» Task to complete: Each entry is to be retyped exactly as it appears, and each image is to be dropped.

» Given information:
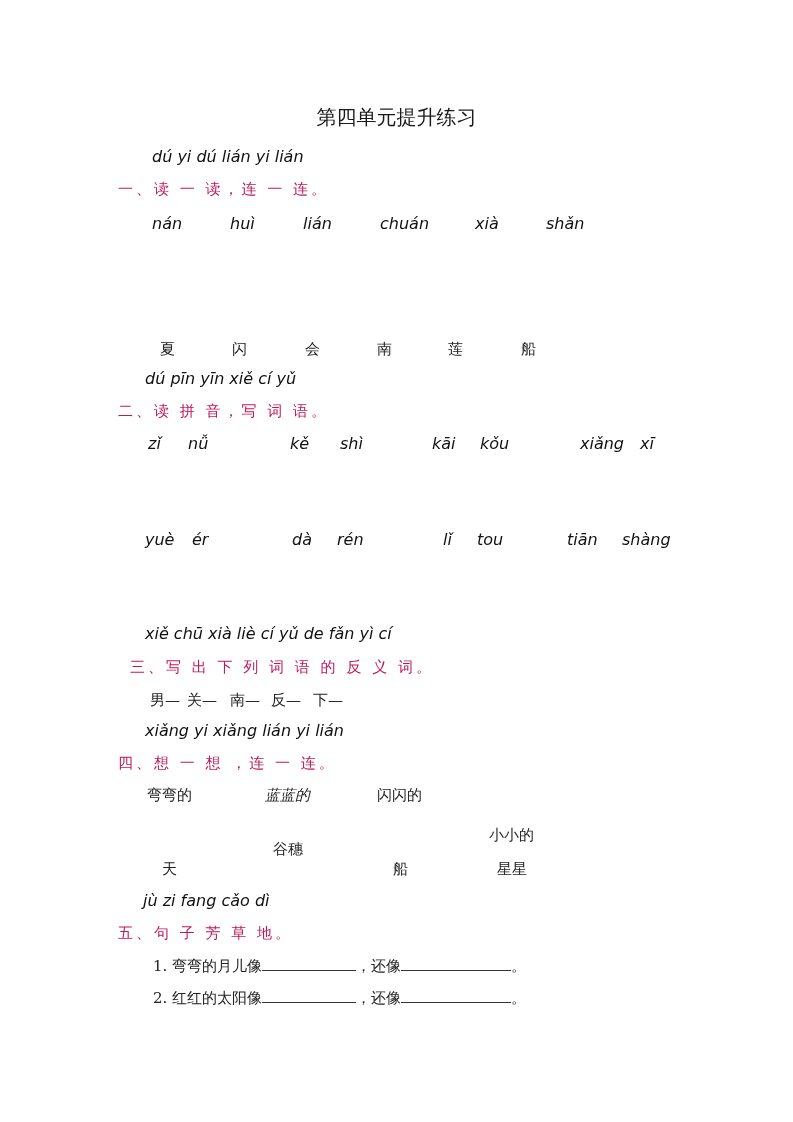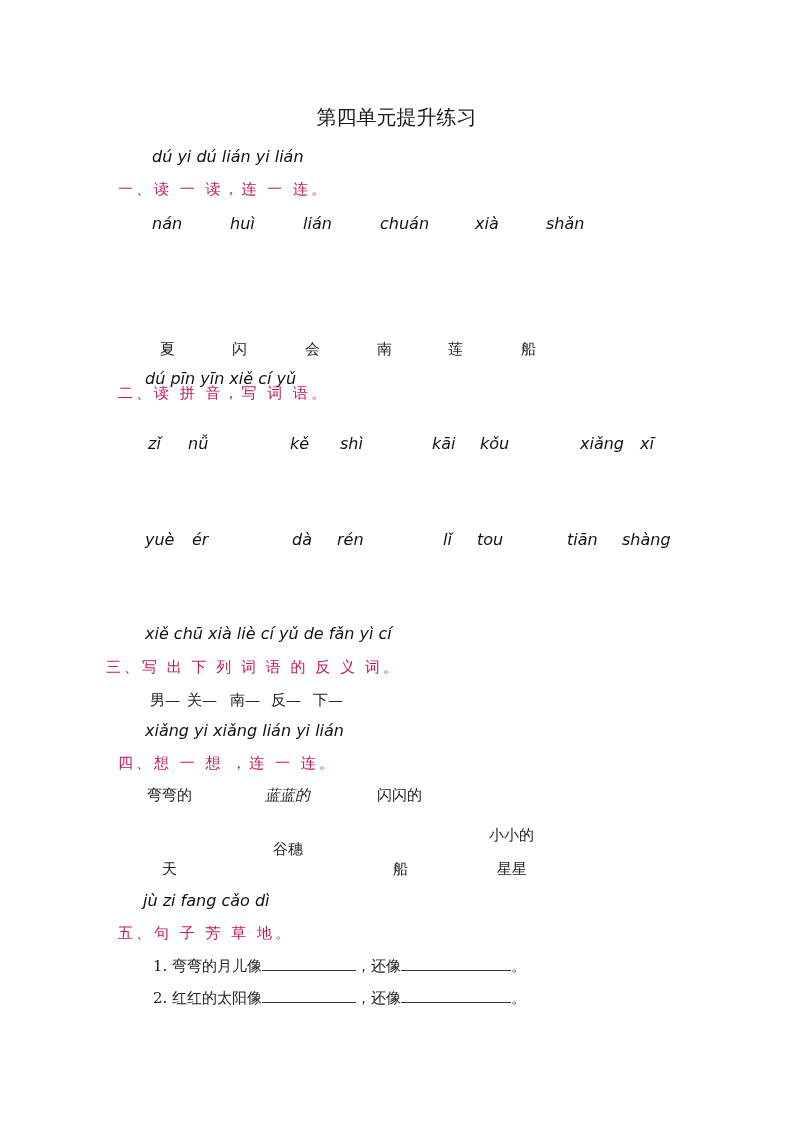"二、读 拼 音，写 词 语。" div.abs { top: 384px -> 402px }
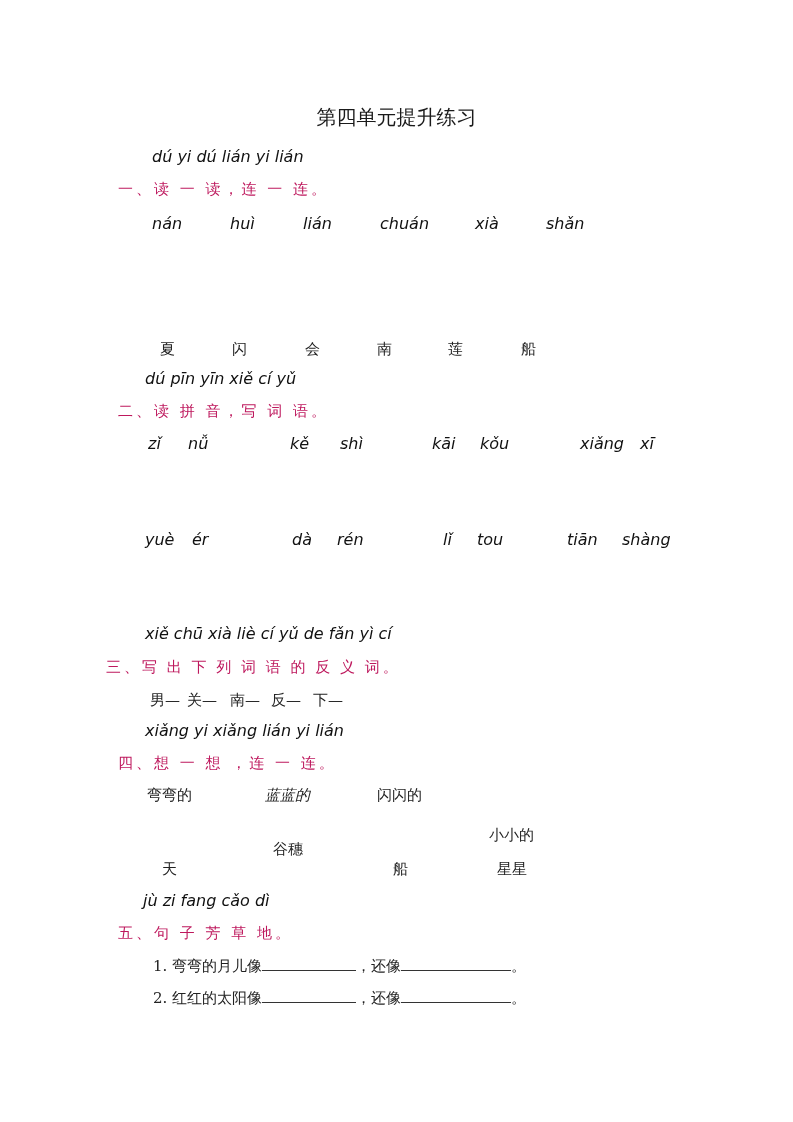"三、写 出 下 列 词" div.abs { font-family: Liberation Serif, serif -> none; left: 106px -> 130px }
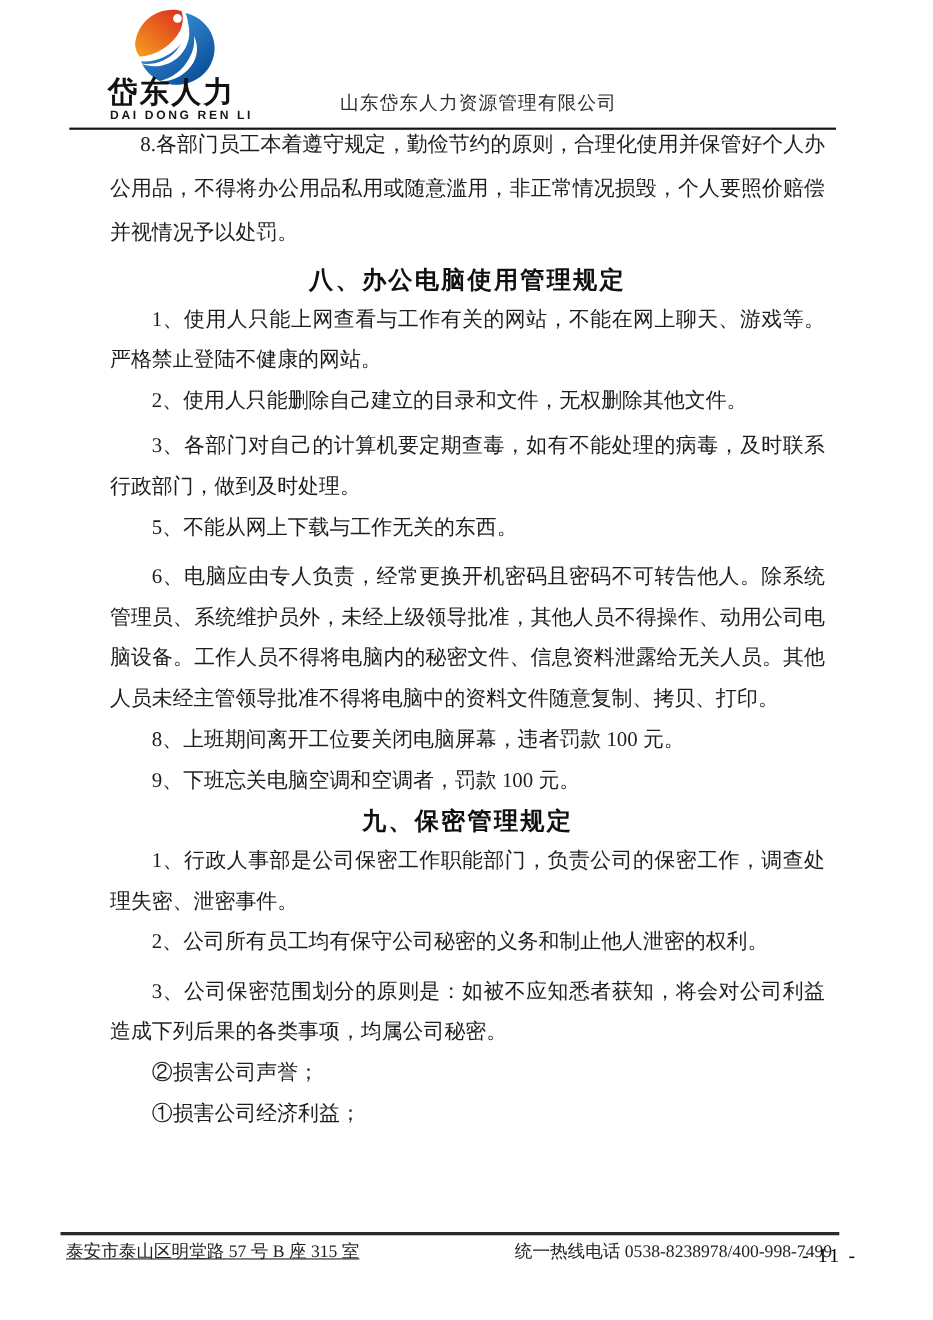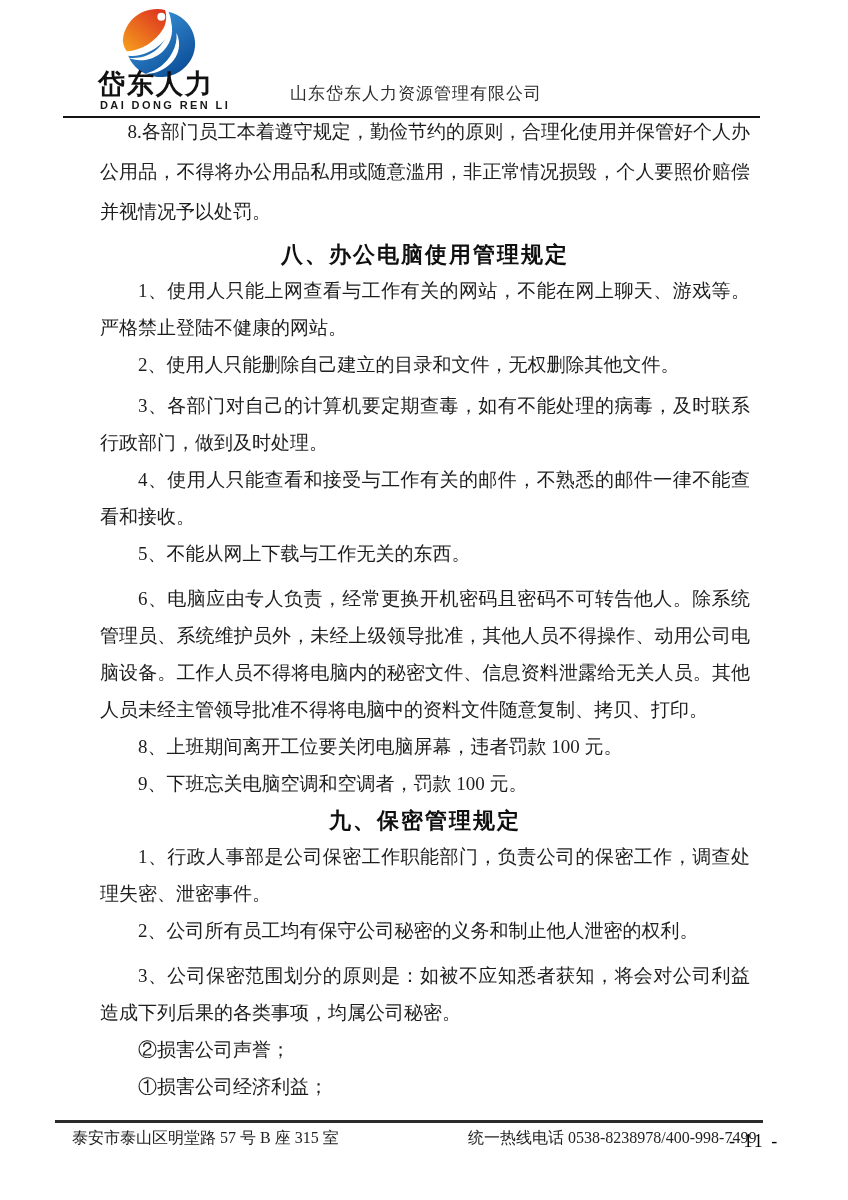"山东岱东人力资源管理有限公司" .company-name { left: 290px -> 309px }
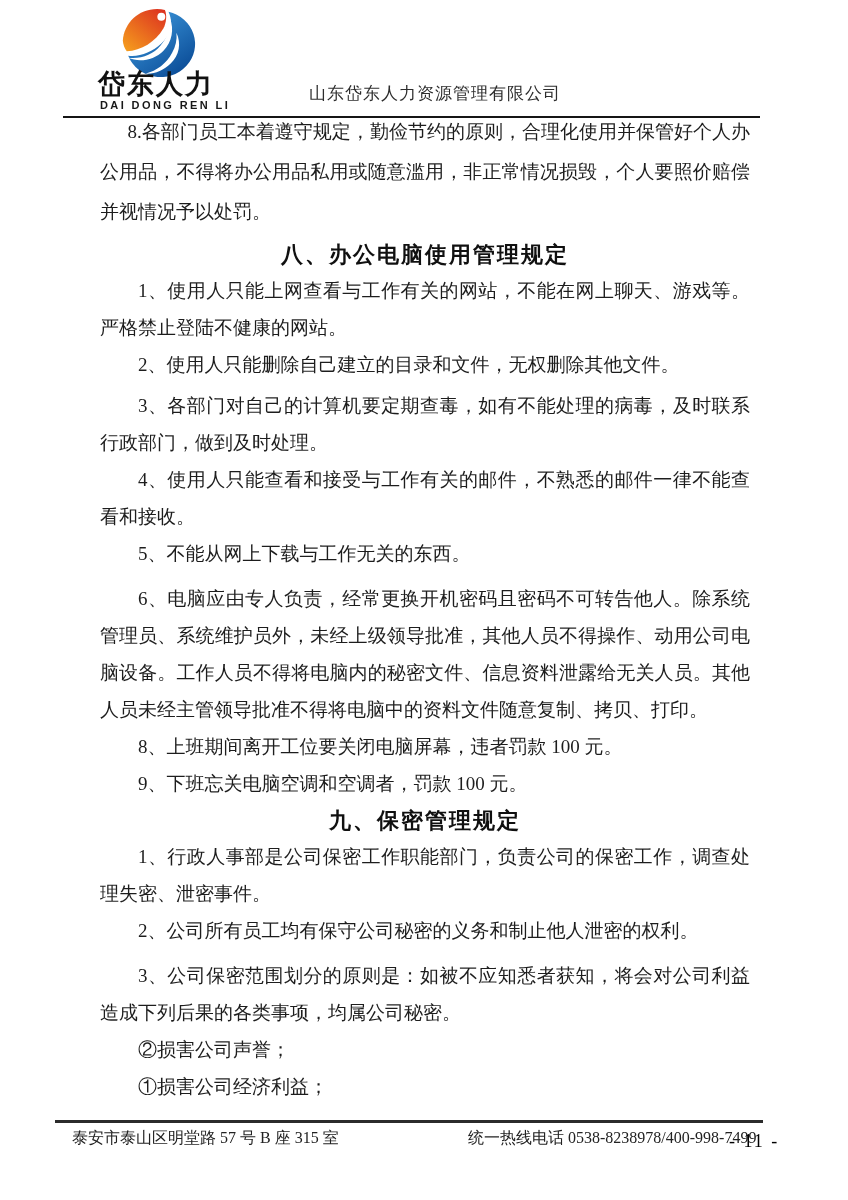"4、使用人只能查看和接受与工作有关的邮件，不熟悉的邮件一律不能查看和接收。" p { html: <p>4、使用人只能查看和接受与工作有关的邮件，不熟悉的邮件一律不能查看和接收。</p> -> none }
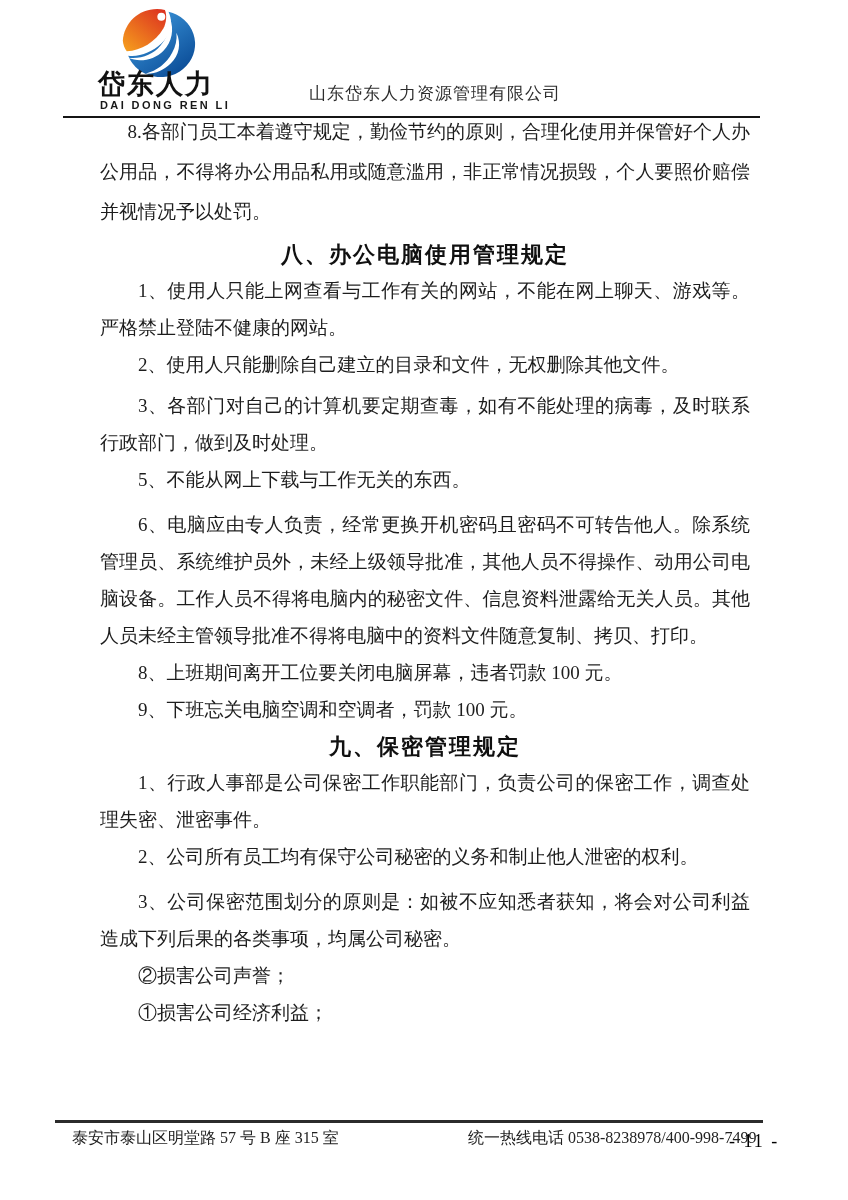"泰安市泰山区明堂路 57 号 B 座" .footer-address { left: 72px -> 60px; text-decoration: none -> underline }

» Response below:
"二、读 拼 音，写 词 语。" div.abs { top: 384px -> 402px }
"三、写 出 下 列 词" div.abs { font-family: Liberation Serif, serif -> none; left: 106px -> 130px }
"山东岱东人力资源管理有限公司" .company-name { left: 290px -> 309px }
"4、使用人只能查看和接受与工作有关的邮件，不熟悉的邮件一律不能查看和接收。" p { html: <p>4、使用人只能查看和接受与工作有关的邮件，不熟悉的邮件一律不能查看和接收。</p> -> none }
"泰安市泰山区明堂路 57 号 B 座" .footer-address { left: 72px -> 60px; text-decoration: none -> underline }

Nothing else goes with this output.